In investigating this issue, we found that the y-intercept was indeed higher for these more efficacious treatments. This effect is caused by the positive relationship between year and the probability of calling ambiguous reads. Therefore, better treatments (from later years) have a higher 0 DRM category than worse treatments (from earlier years). We controlled for the effect of year in the model, but the particular way in which that graph was plotted did not (and cannot) properly display the effect of year across the different treatments (as each treatment is comprised of patients from across multiple years). The more parsimonious solution to display this effect would be to rescale the number of ambiguous reads so that they are comparable across years.

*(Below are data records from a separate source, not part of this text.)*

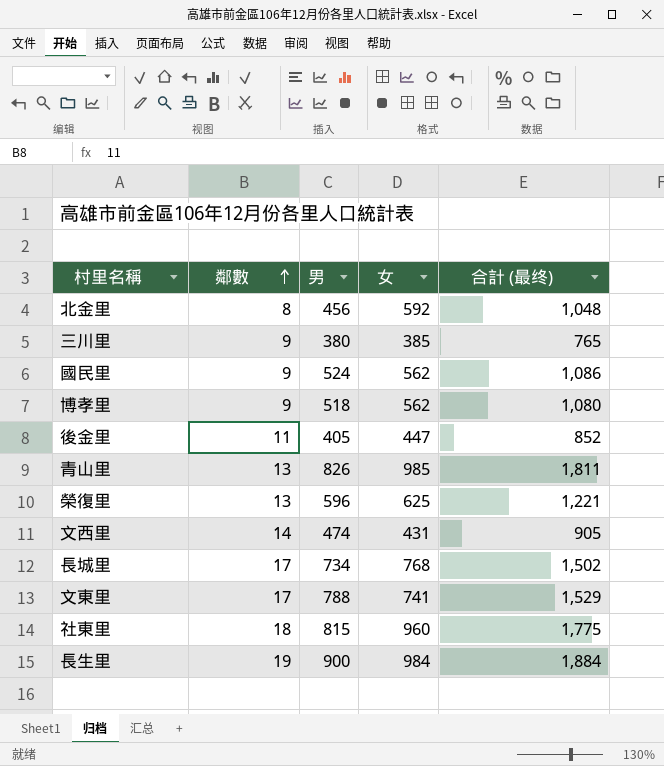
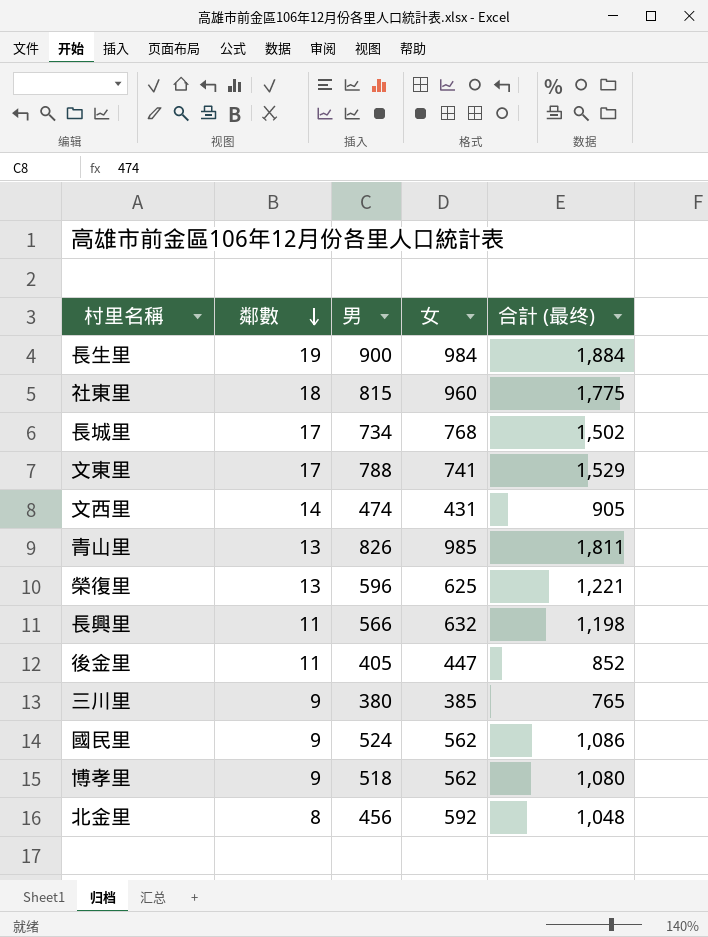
row order: 鄰數 ascending -> 鄰數 descending
row 長興里: none -> 11 | 566 | 632 | 1,198

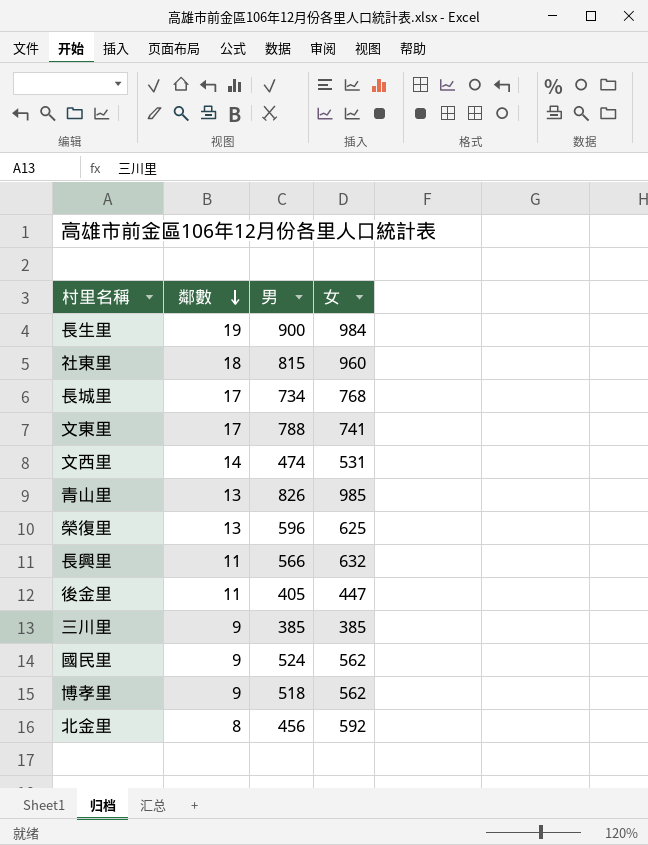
column 合計 (最终) | formula: [男] + [女] -> none
文西里 | 女: 431 -> 531
三川里 | 男: 380 -> 385

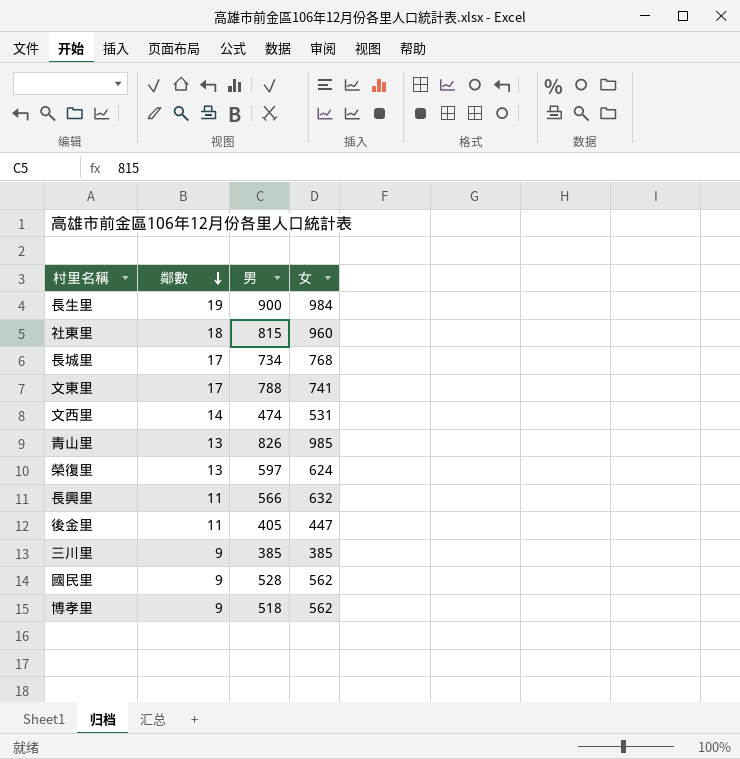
row 北金里: 8 | 456 | 592 -> none
榮復里 | 男: 596 -> 597
榮復里 | 女: 625 -> 624
國民里 | 男: 524 -> 528

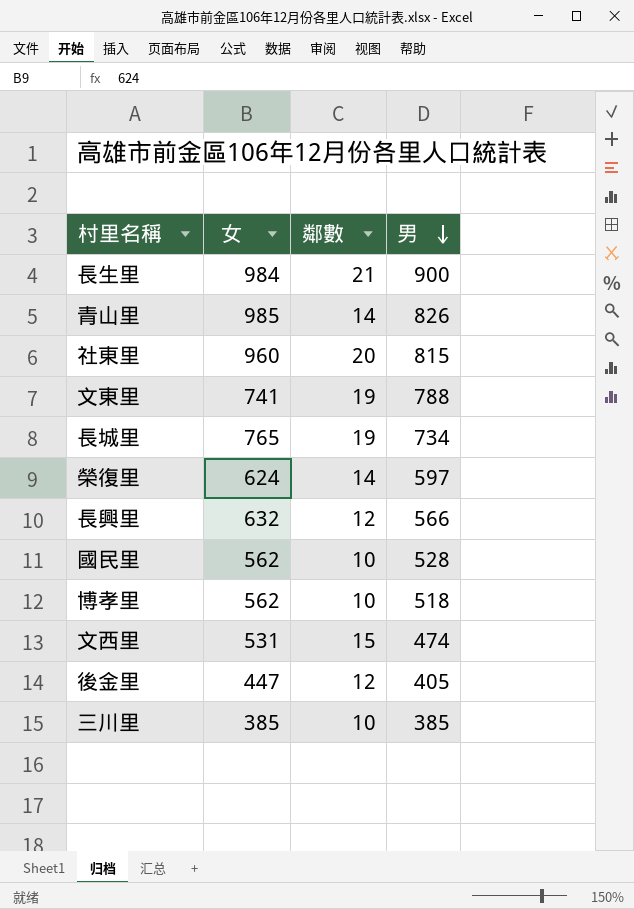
row order: 鄰數 descending -> 男 descending
column 女 | position: 4 -> 2
長生里 | 鄰數: 19 -> 21
青山里 | 鄰數: 13 -> 14
社東里 | 鄰數: 18 -> 20
文東里 | 鄰數: 17 -> 19
長城里 | 女: 768 -> 765
長城里 | 鄰數: 17 -> 19
榮復里 | 鄰數: 13 -> 14
長興里 | 鄰數: 11 -> 12
國民里 | 鄰數: 9 -> 10
博孝里 | 鄰數: 9 -> 10
文西里 | 鄰數: 14 -> 15
後金里 | 鄰數: 11 -> 12
三川里 | 鄰數: 9 -> 10

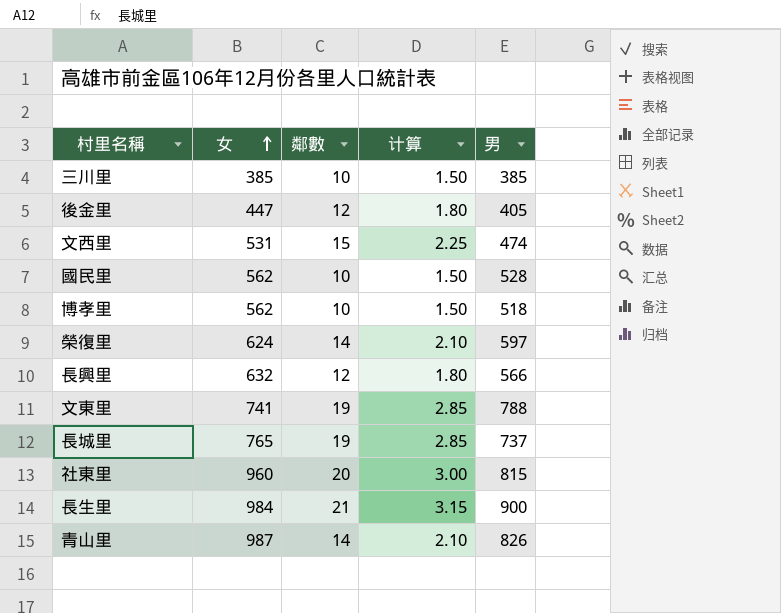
row order: 男 descending -> 女 ascending
column 计算 | formula: none -> [鄰數] * 0.15
長城里 | 男: 734 -> 737
青山里 | 女: 985 -> 987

We therefore modified our analysis slightly in order to account for this effect through employing a p-thinning procedure, in which the number of ambiguous reads per sequence was subsampled so that year effect was controlled for explicitly. Switching to this approach did not change any of our results in a substantive manner, and offered several advantages over our original approach:
A) We now examine ambiguous read data as counts instead of proportions, which better preserves the variance structure inherent in our data;
B) Since the number of ambiguous calls does not increase over time, we have comparable power to detect changes in the number of ambiguous calls with different numbers of DRMs among early treatments and late treatments;
C) Confidence intervals and summary statistics can be constructed from the different datasets of subsampled ambiguous reads, which allows for the results to be more interpretable.
To ensure that this approach was statistically sound, we had extensive conversation with Susan P Holmes of the Department of Statistics at Stanford University. We further believe that her contributions to improving the work merits authorship, and the author list has been updated accordingly.
In our new updated version of Figure 3E and F (and their corresponding supplemental figures), we now plot model fits separately for the four different treatment categories, as opposed to the specific slopes for each treatment, which, upon further reflection, we believe were adequately captured in Figure 3C, D. This new figure shows how the intercepts within the model are set to have the same 0 DRM diversity. This can now be done because the diversity for treatment types from different years are rescaled to be comparable before the model is fit.
The majority of the updated text in our resubmitted manuscript describes the p-thinning process and updated analysis in full detail. Although p-thinning makes the manuscript slightly more complicated, we believe that this approach is the best way to account for year changing throughout our sample period, and ultimately the fairest way to compare early and late treatments.